Some lines below hold "Liberation". Pick them out and copy them.

** Opening WORKING DATA block **

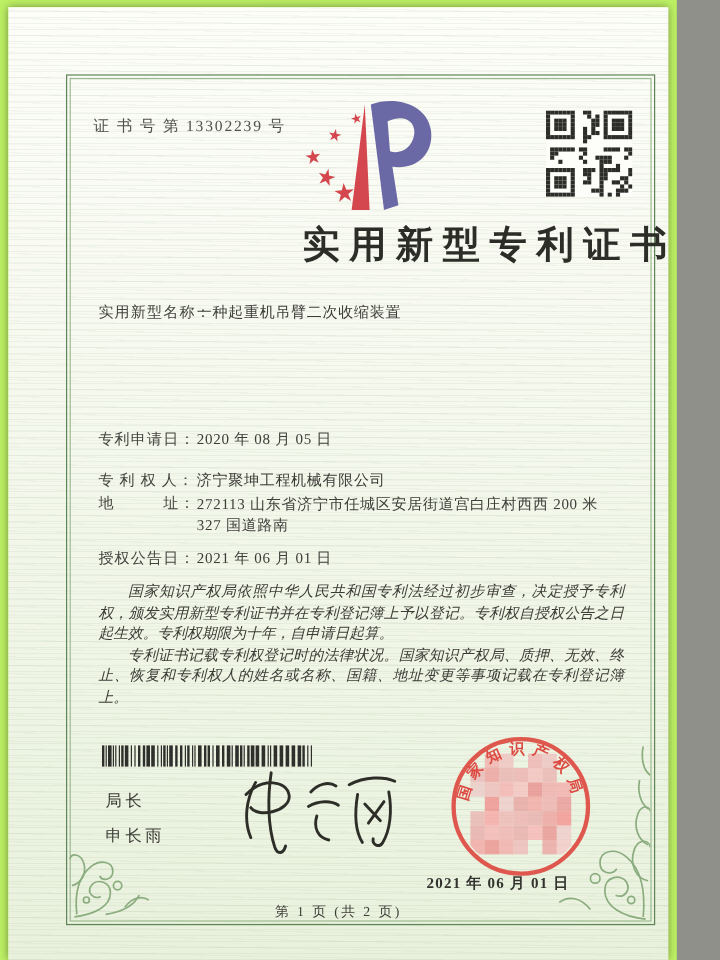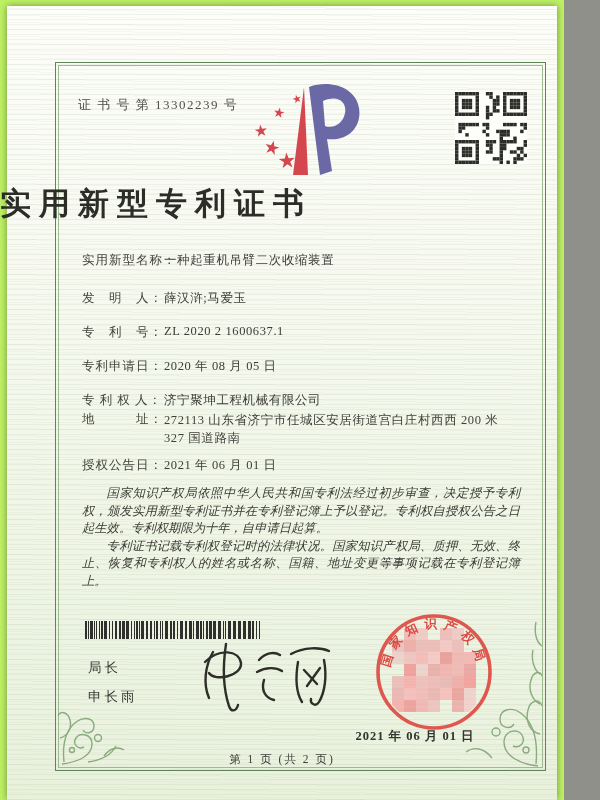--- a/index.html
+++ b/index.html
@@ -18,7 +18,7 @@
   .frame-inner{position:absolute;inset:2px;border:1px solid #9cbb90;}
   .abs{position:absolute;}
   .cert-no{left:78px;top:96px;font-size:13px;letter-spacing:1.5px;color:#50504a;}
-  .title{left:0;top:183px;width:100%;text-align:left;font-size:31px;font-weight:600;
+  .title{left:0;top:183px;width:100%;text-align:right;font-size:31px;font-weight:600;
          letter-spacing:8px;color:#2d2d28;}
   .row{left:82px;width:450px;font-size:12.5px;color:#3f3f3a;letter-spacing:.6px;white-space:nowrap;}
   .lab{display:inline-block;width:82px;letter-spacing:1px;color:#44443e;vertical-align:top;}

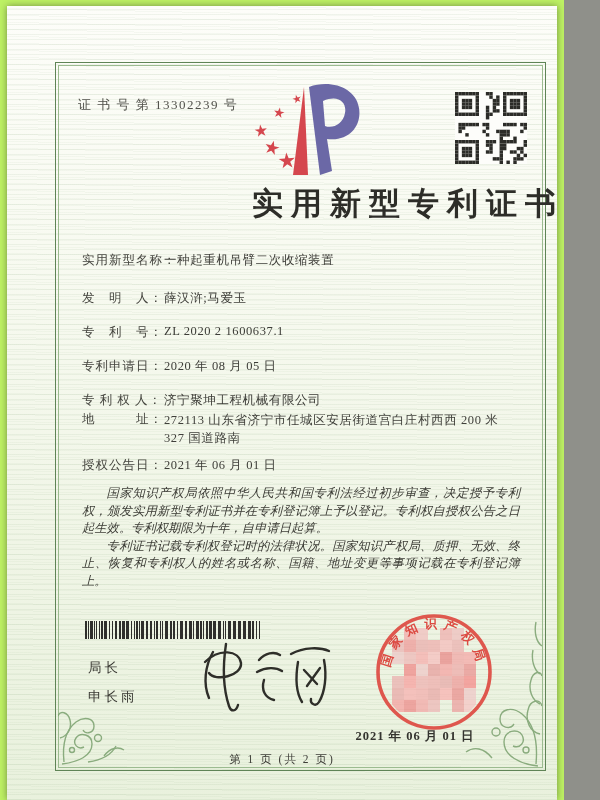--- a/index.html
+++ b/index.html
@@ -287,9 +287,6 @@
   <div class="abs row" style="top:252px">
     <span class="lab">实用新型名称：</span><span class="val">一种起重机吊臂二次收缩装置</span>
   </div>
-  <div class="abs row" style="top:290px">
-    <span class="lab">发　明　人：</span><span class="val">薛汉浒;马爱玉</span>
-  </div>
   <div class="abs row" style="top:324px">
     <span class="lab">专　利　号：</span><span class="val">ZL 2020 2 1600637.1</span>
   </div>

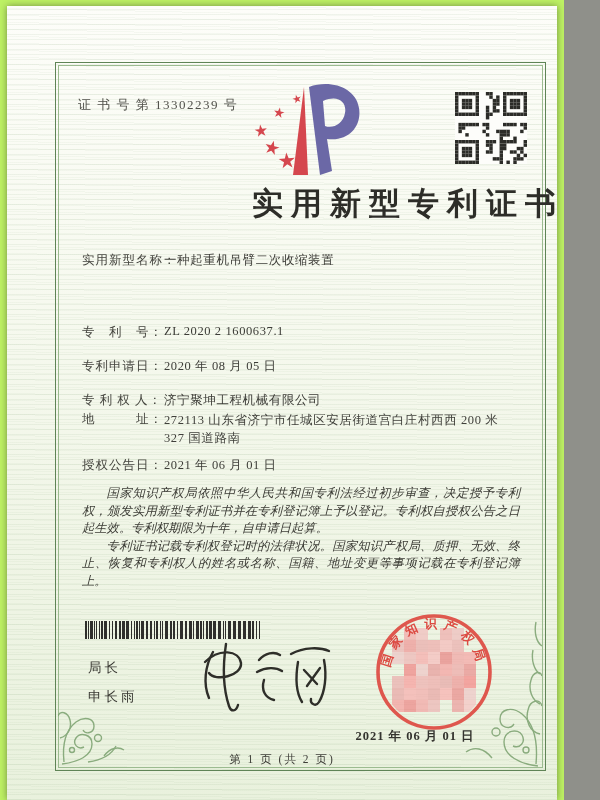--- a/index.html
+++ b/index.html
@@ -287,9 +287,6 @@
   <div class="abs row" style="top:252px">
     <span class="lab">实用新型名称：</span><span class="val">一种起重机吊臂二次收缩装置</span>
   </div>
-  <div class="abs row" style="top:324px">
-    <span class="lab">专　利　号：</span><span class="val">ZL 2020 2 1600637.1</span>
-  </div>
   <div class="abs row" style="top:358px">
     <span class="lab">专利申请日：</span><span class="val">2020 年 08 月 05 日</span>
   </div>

** Closing WORKING DATA block **
** Opening WORKING DATA block **

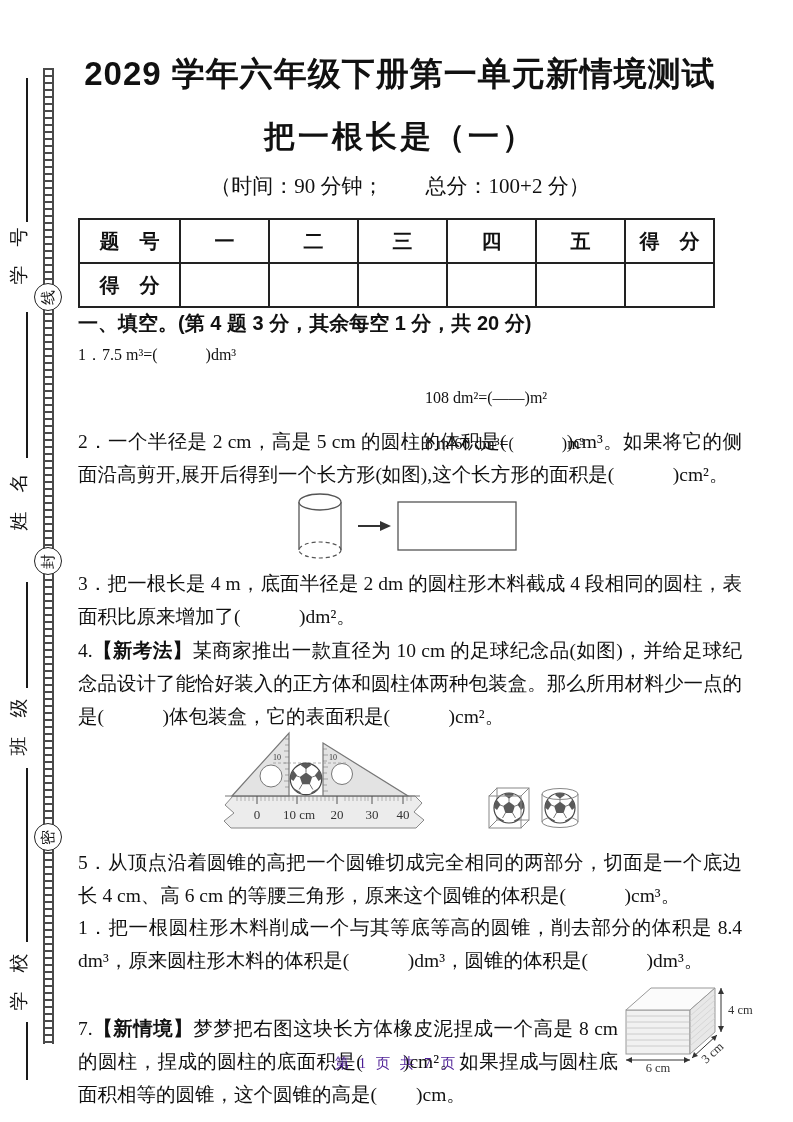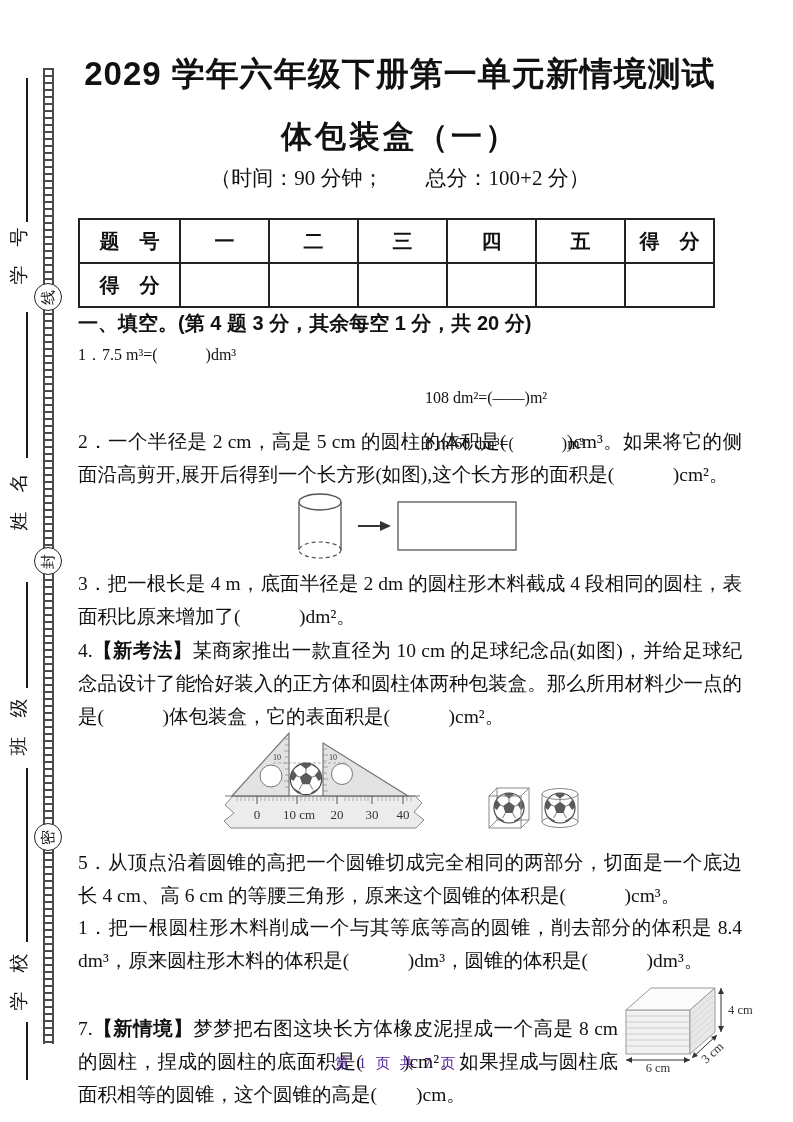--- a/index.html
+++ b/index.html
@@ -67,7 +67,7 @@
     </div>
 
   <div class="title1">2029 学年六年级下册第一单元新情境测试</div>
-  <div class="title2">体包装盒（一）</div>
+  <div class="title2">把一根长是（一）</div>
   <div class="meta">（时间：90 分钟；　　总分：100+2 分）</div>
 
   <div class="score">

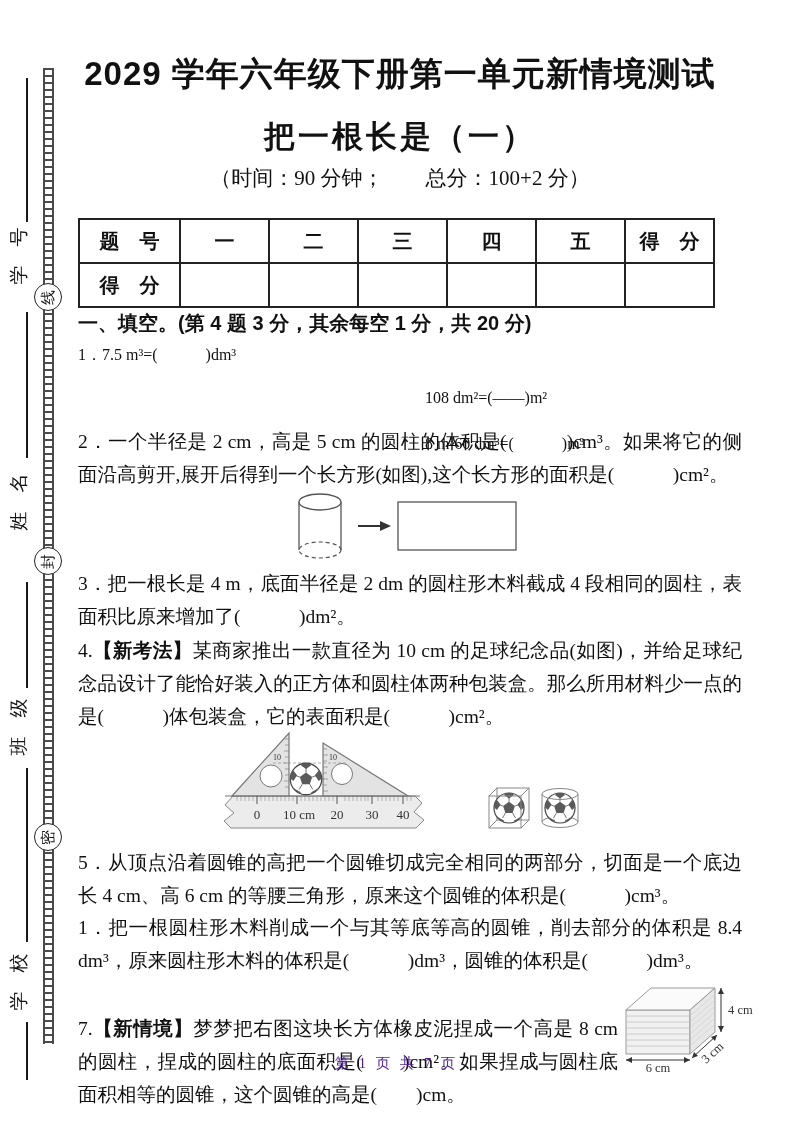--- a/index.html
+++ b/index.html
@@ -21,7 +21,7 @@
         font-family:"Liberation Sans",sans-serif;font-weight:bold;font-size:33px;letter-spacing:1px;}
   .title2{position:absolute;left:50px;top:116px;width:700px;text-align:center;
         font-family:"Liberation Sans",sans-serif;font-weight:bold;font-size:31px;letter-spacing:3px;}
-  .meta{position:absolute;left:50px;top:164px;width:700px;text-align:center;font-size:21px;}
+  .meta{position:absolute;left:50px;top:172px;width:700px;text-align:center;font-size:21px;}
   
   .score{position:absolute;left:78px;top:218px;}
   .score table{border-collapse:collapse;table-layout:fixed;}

** Closing WORKING DATA block **

**EXERCISE ANSWER**
         font-family:"Liberation Sans",sans-serif;font-weight:bold;font-size:33px;letter-spacing:1px;}
         font-family:"Liberation Sans",sans-serif;font-weight:bold;font-size:31px;letter-spacing:3px;}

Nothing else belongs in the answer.